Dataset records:
_ _ _

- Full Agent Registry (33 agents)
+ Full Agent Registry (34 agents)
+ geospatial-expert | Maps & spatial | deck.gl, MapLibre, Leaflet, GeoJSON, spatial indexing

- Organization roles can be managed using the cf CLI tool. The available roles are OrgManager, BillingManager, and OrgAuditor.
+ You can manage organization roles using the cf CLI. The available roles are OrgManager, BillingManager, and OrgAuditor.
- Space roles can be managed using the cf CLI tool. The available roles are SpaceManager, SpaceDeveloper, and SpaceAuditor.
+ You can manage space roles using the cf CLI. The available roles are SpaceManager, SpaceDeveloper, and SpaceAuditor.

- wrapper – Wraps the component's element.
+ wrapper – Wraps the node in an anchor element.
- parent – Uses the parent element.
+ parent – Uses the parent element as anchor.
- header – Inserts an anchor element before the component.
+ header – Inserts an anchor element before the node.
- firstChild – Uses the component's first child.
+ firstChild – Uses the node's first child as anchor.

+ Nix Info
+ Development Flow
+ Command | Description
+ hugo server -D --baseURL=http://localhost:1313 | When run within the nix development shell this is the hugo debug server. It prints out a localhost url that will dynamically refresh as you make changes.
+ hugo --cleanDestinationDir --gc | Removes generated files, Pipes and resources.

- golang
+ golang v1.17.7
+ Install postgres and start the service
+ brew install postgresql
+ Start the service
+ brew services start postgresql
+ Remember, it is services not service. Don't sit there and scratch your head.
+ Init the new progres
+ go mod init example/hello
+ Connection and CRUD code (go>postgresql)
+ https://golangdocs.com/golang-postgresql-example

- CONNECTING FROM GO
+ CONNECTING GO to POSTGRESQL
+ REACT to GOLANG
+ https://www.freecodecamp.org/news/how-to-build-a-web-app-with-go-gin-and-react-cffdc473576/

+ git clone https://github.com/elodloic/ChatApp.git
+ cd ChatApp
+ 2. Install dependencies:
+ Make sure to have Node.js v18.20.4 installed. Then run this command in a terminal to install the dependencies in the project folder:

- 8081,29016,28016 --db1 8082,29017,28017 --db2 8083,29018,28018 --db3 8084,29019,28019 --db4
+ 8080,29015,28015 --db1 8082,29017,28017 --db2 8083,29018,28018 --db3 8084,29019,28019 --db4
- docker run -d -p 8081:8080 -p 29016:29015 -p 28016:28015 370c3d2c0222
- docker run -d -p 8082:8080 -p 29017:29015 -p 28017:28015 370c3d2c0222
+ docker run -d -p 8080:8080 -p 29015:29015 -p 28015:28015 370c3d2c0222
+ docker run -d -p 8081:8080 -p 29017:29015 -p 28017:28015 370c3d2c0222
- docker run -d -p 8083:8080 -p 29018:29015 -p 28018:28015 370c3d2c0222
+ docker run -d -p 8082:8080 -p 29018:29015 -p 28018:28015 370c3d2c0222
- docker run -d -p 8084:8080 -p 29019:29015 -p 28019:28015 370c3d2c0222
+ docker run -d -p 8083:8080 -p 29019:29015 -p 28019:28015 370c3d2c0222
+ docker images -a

_ _ _

## [Assignment]
Check each line above for the string "available", then copy the ones that have it.

## [Exercise output]
- Organization roles can be managed using the cf CLI tool. The available roles are OrgManager, BillingManager, and OrgAuditor.
+ You can manage organization roles using the cf CLI. The available roles are OrgManager, BillingManager, and OrgAuditor.
- Space roles can be managed using the cf CLI tool. The available roles are SpaceManager, SpaceDeveloper, and SpaceAuditor.
+ You can manage space roles using the cf CLI. The available roles are SpaceManager, SpaceDeveloper, and SpaceAuditor.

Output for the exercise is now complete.